Methods and strategies for annotation

Literature curation:

Literature curation continues to be the major focus of our annotation efforts. We are currently using ProMiner to improve associating incoming literature to genes in MGI (indexing). This association is used to drive various QC reports used for identifying annotation priorities.


Computational annotation strategies:

As always current strategies involve use of translation table to mine SwissProt Keywords and InterPro domains for IEA annotation.

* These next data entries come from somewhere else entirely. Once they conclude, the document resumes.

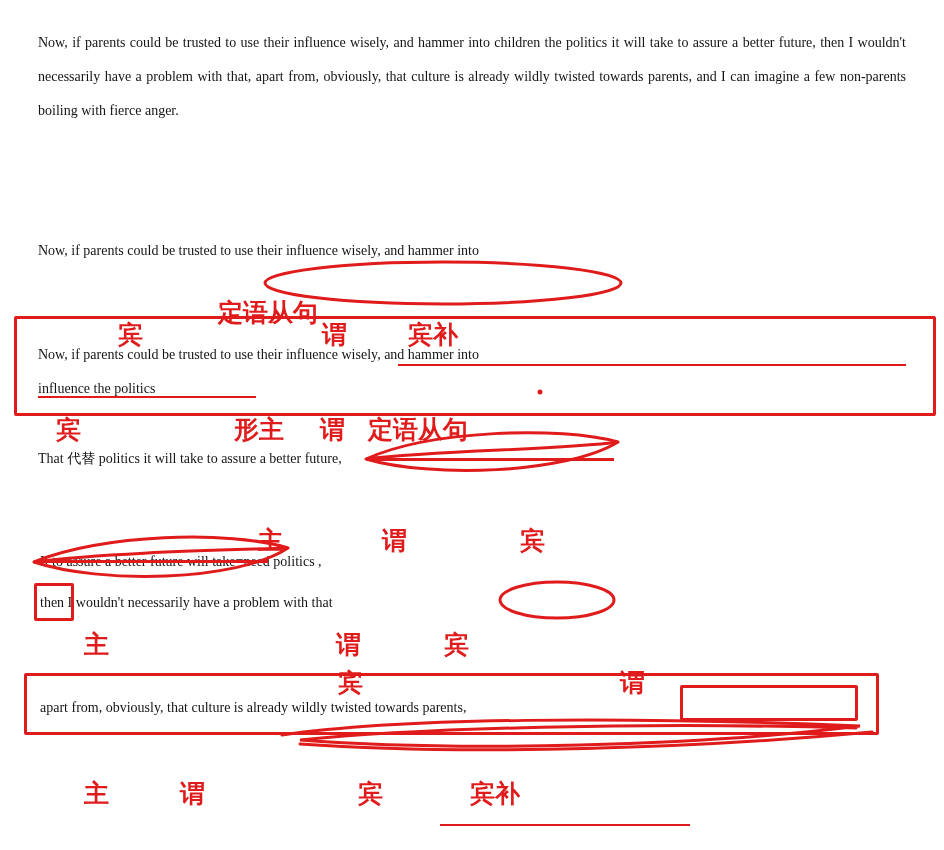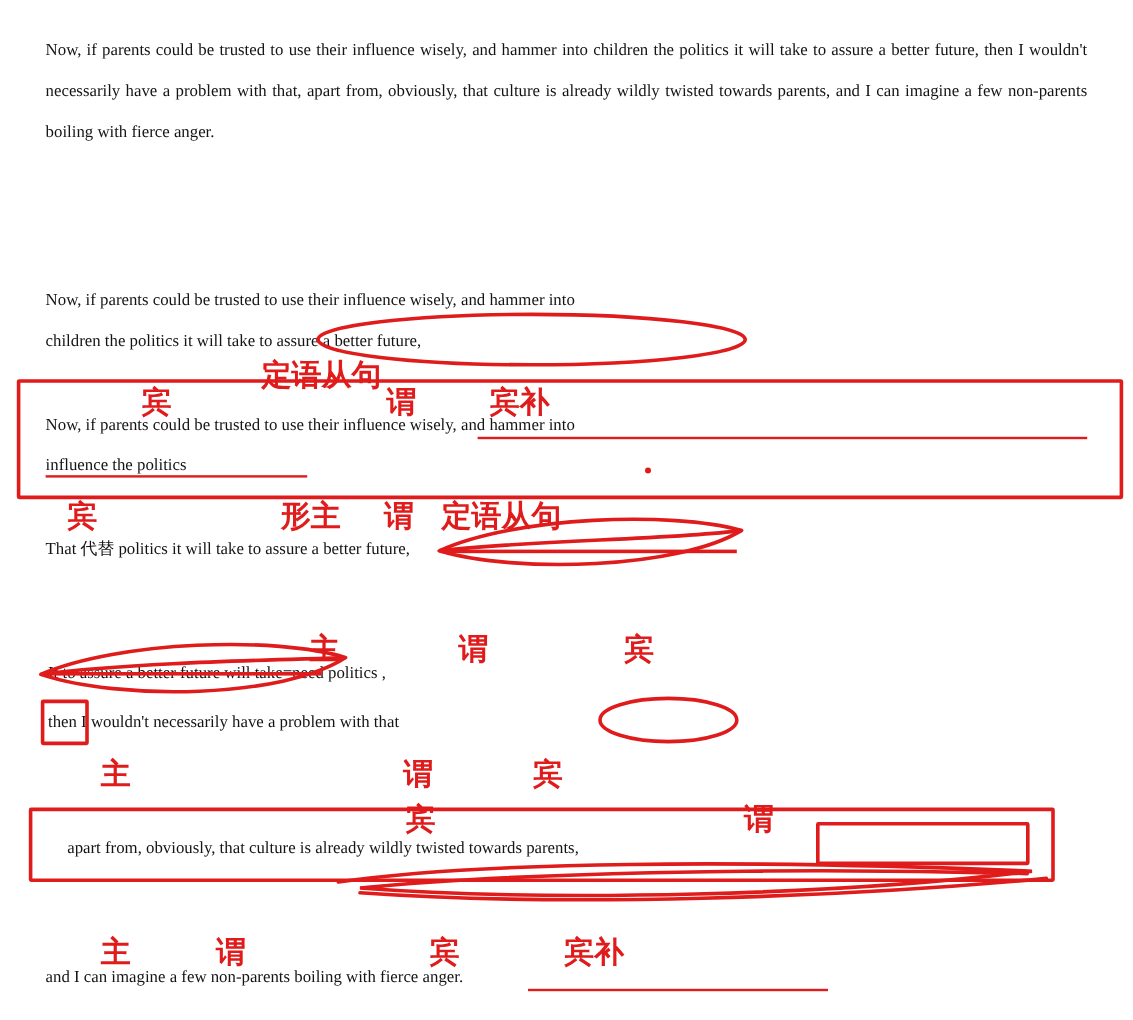"children the politics it will" div.para { html: <div>children the politics it will take to assure a better future,</div> -> none }
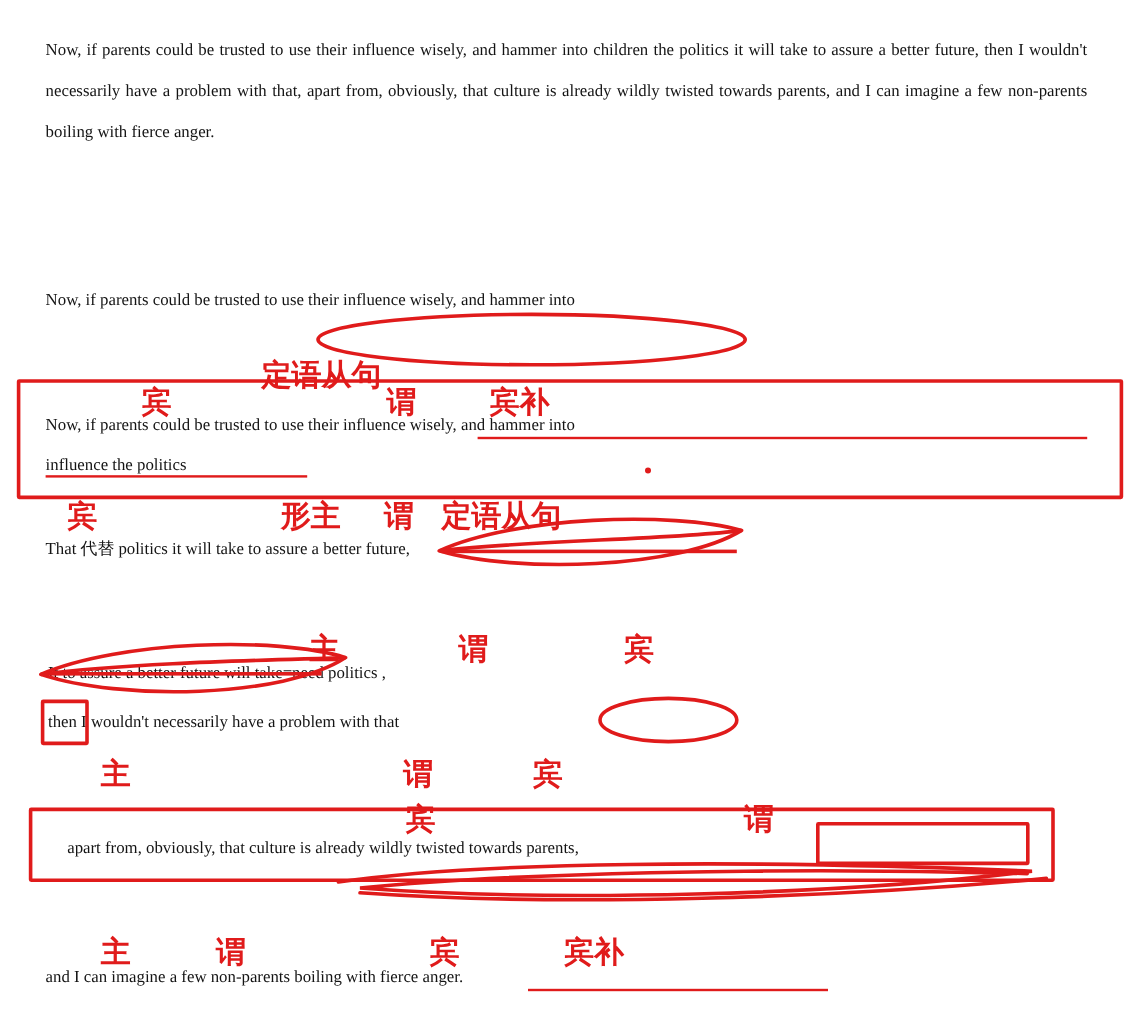"apart from, obviously, that culture" div.para { margin-left: 16px -> none }
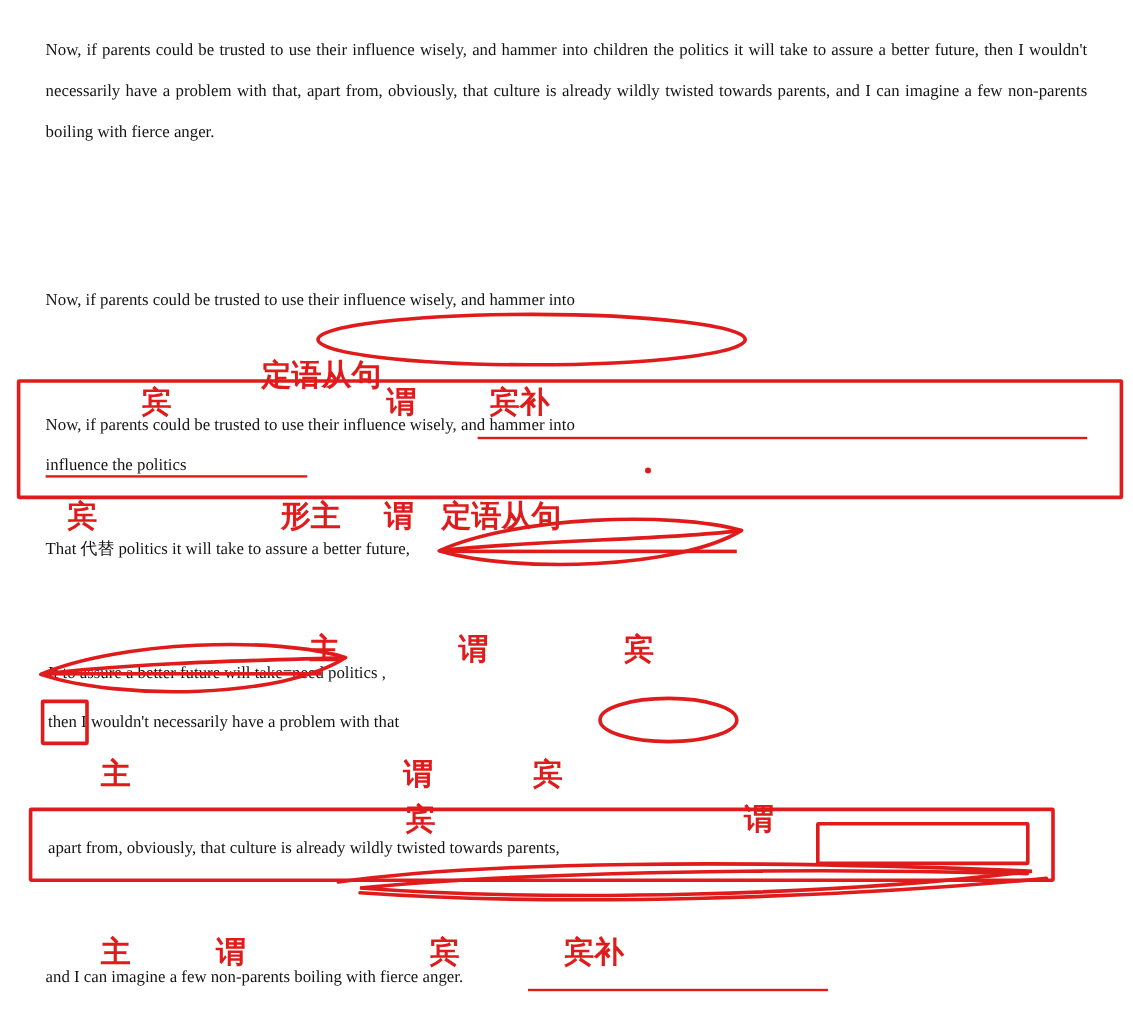"and I can imagine a" div.para { html: <div>and I can imagine a few non-parents boiling with fierce anger.</div> -> none }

These are performed automatically on a nightly basis and require little human intervention.


Priorities for annotation

  1. Genes assigned by Reference Genome Project (everyone)
  2. Isoform curation (Harold, Protein Ontology project); now co-ordinating with 1 by focusing on reference genes that have isoforms.
  3. Genes with no GO annotation but with literature (Li and Dmitry) (see ** above)
  4. Genes identified as being important in lung development (Dmitry)
  5. Genes marked as having GO annotation completed, but now having new literature (Dmitry)

Presentations and Publications

Add new since March 2010:

b. Presentations including Talks and Tutorials and Teaching

Add new since March 2010

A. Ontology Development Contributions:

Edit, adding new since March 2010:

1. David Hill has worked on a team with Tanya Berardini, Chris Mungall, Midori Harris, Jen Deegan and Jane Lomax to develop cross-products within the three GO namespaces. The regulation cross-products have been released in the extended GO. David and Tanya are now quality checking the internal biological process cross-products.

2. David Hill has worked with Tanya Berardini to continuing to add interontology links between MF and BP.

3. David Hill has worked with Varsha Khodiyar, Tanya Berardini, Doug Howe, Susan Tweedie, Ruth Lovering and community experts to expand the heart development portion of the ontology.

4. David Hill has worked with Yasmin Alam-Faruque, Midori Harris, Becky Folger, Doug Howe, Emily Dimmer, Rachel Huntley and community experts to expand the kidney development portion of the ontology.

5. David Hill and Tanya Berardini are maintaining the automated quality checks of the ontology on an ongoing basis.

6. David Hill and Harold Drabkin are working with Jane Lomax, Midori Harris, Tanya Berardini and Jane Lomax to align the representation of biochemicals in GO.

7. David Hill and Tanya Berardini added or modified 231 terms as a result of attending the American Society for Cell Biology Meeting in December.

8. Alexander Diehl is part of the GO Signaling Working Group led by Becky Folger that continues to work on improvements in the representation of signaling in the GO.

9. Alexander Diehl is project leader for the Cell Ontology (with Chris Mungall) and Terry Meehan is a full-time curator working on the Cell Ontology. Terry has finished implementing cross-products for hematopoietic cell ontology terms and is working on general improvements to the CL. Alex has recently worked with two summer students on improvements to the representation of neurons in the CL, part of an ongoing collaboration with the International Neuroinformatics Framework. In May 2010 we held a very successful Cell Ontology Workshop at The Jackson Laboratory where many issues regarding the longterm development of the ontology were settled. We will hold another workshop on neurons in the first quarter of 2011.

Annotation Outreach and User Advocacy Efforts:

The Protein Ontology project is providing a web interface (http/pir.georgetown.edu/cgi-bin/pro/race_pro ) whereby functional annotation using the GO can be applied to PRO submissions. These are reviewed by Cecilia Arighi of Georgetown. At present, only the PRO curators (Georgetown and MGI) are using the tool, but it is available to anyone.

Harold and David, along with Emily Dimmer, are mentoring Heather Wick of Tufts University, for annotation of human fetal lung development

Other Highlights:

We have currently implemented a pipeline that adds "missing" annotations based on the function x process inter-ontology links being added to the GO.